Your infographic should include some kind of research; that is, it must visualize research. It should include sources to increase credibility. Note: there are a few creative projects that might not require research, but you must run your idea by me before I grant this exemption.

The design of your infographic should reflect the principles we have been working on all semester–addressing layout, color, contrast, typography, etc.

These infographics will be due in class on April 15th. We will view them in class. This is right around the corner–but I am pushing us through this assignment quickly so that you have time to complete the final assignment before finals week.

My initial plan was to create these infographics in InDesign, but I have decided to try out a new (and much more user friendly tool), so we will be using Piktochart.com, a freemium tool that gives us access to templates and graphing tools. NOTE: I am using a WYSIWYG, user-friendly tool because I expect these infographics to be content-rich (in other words, I want substance).
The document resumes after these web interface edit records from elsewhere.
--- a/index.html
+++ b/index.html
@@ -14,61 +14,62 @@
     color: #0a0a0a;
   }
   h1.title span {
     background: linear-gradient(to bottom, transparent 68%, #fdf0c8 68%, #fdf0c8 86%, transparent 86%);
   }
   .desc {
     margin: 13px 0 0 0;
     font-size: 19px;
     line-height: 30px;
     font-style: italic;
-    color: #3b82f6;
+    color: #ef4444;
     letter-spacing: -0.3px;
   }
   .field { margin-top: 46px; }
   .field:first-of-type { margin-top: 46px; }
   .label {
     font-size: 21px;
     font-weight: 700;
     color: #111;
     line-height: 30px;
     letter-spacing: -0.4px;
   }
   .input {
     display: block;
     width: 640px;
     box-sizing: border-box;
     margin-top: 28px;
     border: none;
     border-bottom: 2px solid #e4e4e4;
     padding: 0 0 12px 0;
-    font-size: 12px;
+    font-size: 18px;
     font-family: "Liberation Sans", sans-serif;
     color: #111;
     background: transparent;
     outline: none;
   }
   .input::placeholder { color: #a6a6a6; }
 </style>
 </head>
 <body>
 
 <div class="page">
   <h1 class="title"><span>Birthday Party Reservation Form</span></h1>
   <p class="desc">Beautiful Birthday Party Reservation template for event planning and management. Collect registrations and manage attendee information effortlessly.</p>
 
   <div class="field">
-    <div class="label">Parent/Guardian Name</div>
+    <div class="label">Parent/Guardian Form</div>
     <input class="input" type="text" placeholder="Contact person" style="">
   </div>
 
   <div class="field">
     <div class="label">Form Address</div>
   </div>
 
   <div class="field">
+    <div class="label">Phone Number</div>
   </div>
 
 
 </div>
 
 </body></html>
Also, using a WYSIWYG tool allows us to produce this a bit quicker.

Final Project

For the final project, I am going to ask you to redesign a document or visual that exists in the real world. Over the next few weeks, I want you to try and find a document or visual that needs to be redesigned. This could be a flyer, a menu, a sign, a handout, or just about anything else.

Using Piktochart

Before class I emailed out a .pdf introduction to Piktochart. While that .pdf was written for an earlier version of Piktochart, it should serve as an overview to the standard options and features the application offers.
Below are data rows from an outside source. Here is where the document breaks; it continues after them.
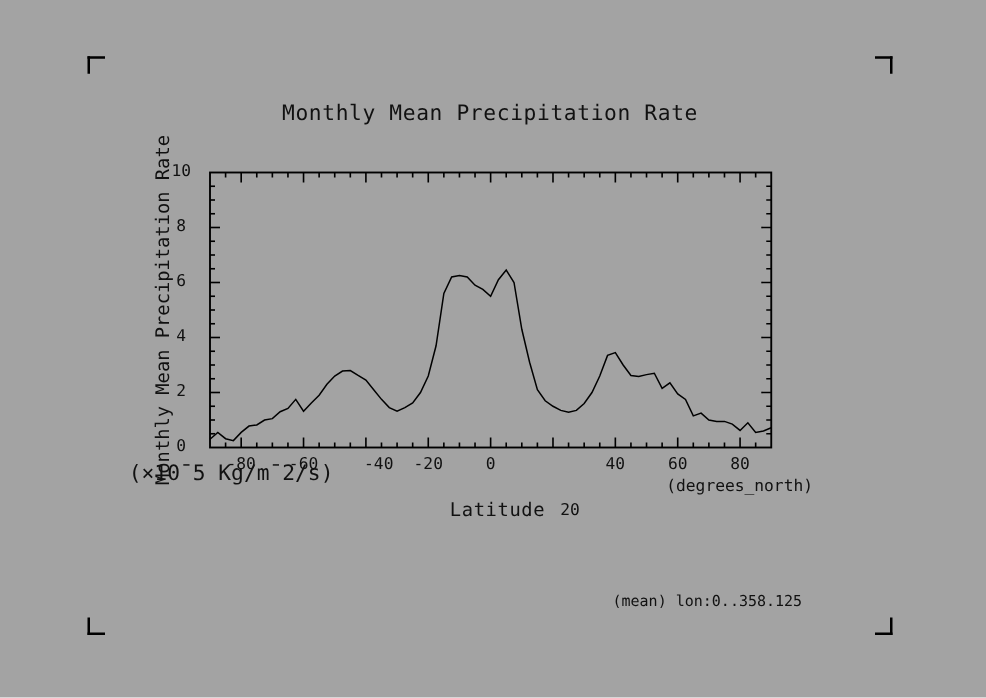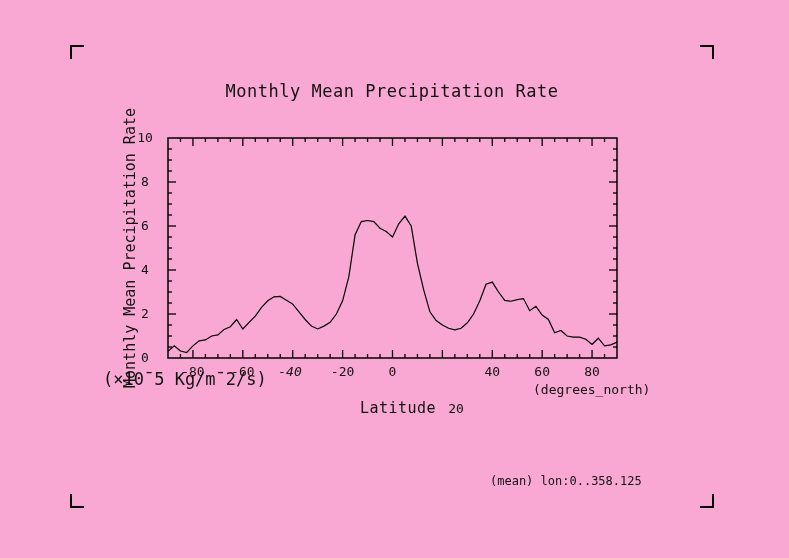--- a/index.html
+++ b/index.html
@@ -1,19 +1,19 @@
 <!DOCTYPE html>
 <html><head>
 <meta charset="utf-8">
 <style>
   html,body{margin:0;padding:0;background:#ffffff;}
   .screen{
     position:relative;
     width:789px;height:558px;
-    background:#f9a8d4;
+    background:#a3a3a3;
     font-family:"DejaVu Sans Mono", monospace;
     color:#000000;
     overflow:hidden;
   }
   .corner{position:absolute;width:12px;height:12px;}
   .corner.tl{border-top:2px solid #000;border-left:2px solid #000;}
   .corner.tr{border-top:2px solid #000;border-right:2px solid #000;}
   .corner.bl{border-bottom:2px solid #000;border-left:2px solid #000;}
   .corner.br{border-bottom:2px solid #000;border-right:2px solid #000;}
   .title1{
@@ -182,21 +182,21 @@
       <line x1="10" y1="31.999999999999996" x2="14" y2="31.999999999999996" stroke="#000000" stroke-width="1.3"></line>
       <line x1="459" y1="31.999999999999996" x2="455" y2="31.999999999999996" stroke="#000000" stroke-width="1.3"></line>
       <line x1="10" y1="21.00000000000001" x2="14" y2="21.00000000000001" stroke="#000000" stroke-width="1.3"></line>
       <line x1="459" y1="21.00000000000001" x2="455" y2="21.00000000000001" stroke="#000000" stroke-width="1.3"></line>
       <polyline points="10,223.4 16.23611111111111,217.89999999999998 22.47222222222222,222.95999999999998 28.708333333333332,224.5 34.94444444444444,217.89999999999998 41.18055555555556,212.84 47.416666666666664,211.96 53.65277777777778,208 59.888888888888886,206.9 66.125,201.4 72.36111111111111,198.76 78.59722222222223,191.5 84.83333333333333,200.96 91.06944444444444,194.35999999999999 97.30555555555556,188.20000000000002 103.54166666666667,179.4 109.77777777777777,172.8 116.01388888888889,168.84 122.25,168.4 128.48611111111111,172.35999999999999 134.72222222222223,176.1 140.95833333333334,183.8 147.19444444444446,191.5 153.43055555555554,198.1 159.66666666666666,200.96 165.90277777777777,198.1 172.13888888888889,194.35999999999999 178.375,186 184.61111111111111,172.8 190.84722222222223,148.6 197.08333333333334,106.80000000000001 203.31944444444446,93.6 209.55555555555554,92.5 215.79166666666666,93.6 222.02777777777777,100.19999999999999 228.26388888888889,103.50000000000001 234.5,108.99999999999999 240.7361111111111,95.8 246.97222222222223,88.1 253.20833333333331,98 259.44444444444446,135.40000000000003 265.68055555555554,161.79999999999998 271.9166666666667,183.8 278.15277777777777,192.60000000000002 284.3888888888889,197 290.625,200.3 296.8611111111111,201.84 303.09722222222223,200.3 309.3333333333333,194.79999999999998 315.56944444444446,186 321.80555555555554,172.8 328.0416666666667,156.3 334.27777777777777,154.1 340.5138888888889,164 346.75,172.35999999999999 352.9861111111111,173.24 359.22222222222223,171.7 365.4583333333333,170.6 371.69444444444446,182.70000000000002 377.93055555555554,178.3 384.1666666666667,187.1 390.40277777777777,191.5 396.6388888888889,204.7 402.875,202.5 409.1111111111111,208 415.34722222222223,209.1 421.5833333333333,209.1 427.81944444444446,211.3 434.05555555555554,216.35999999999999 440.2916666666667,210.20000000000002 446.52777777777777,217.89999999999998 452.7638888888889,216.79999999999998 459,214.16" fill="none" stroke="#000000" stroke-width="1.2"></polyline>
     </svg>
 
   <div id="xtick-row">
       <span class="xtick-label" style="left: 192.944px;">-80</span>
       <span class="xtick-label" style="left: 242.833px;">-60</span>
-      <span class="xtick-label" style="left: 290px; font-style: italic;">-40</span>
+      <span class="xtick-label" style="left: 303px;">-40</span>
       <span class="xtick-label" style="left: 342.611px;">-20</span>
       <span class="xtick-label" style="left: 392.5px;">0</span>
       <span class="xtick-label" style="left: 456px; margin-top: 37px;">20</span>
       <span class="xtick-label" style="left: 492.278px;">40</span>
       <span class="xtick-label" style="left: 542.167px;">60</span>
       <span class="xtick-label" style="left: 592.056px;">80</span>
     </div>
   <div id="ytick-col">
       <span class="ytick-label" style="top: 350px;">0</span>
       <span class="ytick-label" style="top: 306px;">2</span>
To get started, create an account with Piktochart.

Then, make a new blank document.

Your task today is to make a 5 block infographic that illustrates why dogs are better than cats. Or, I suppose, why cats are better than dogs. Your infographic should:

  • Again, it should have 5 blocks [two more than the default]
  • It should have two different backgrounds
  • It should have three different font sizes
  • Include one video
  • Include one pie chart
  • Include one line graph
  • One gradient hierarchy
  • Include three graphic images
  • At least one line

The .pdf tutorial will address a few of the requirements above. Information about the others can be found on Piktochart’s support page.

Note that you are welcome to do the tutorial in teams of two. Upload your infographic to Canvas when you are done. We will look at the infographics at the end of class.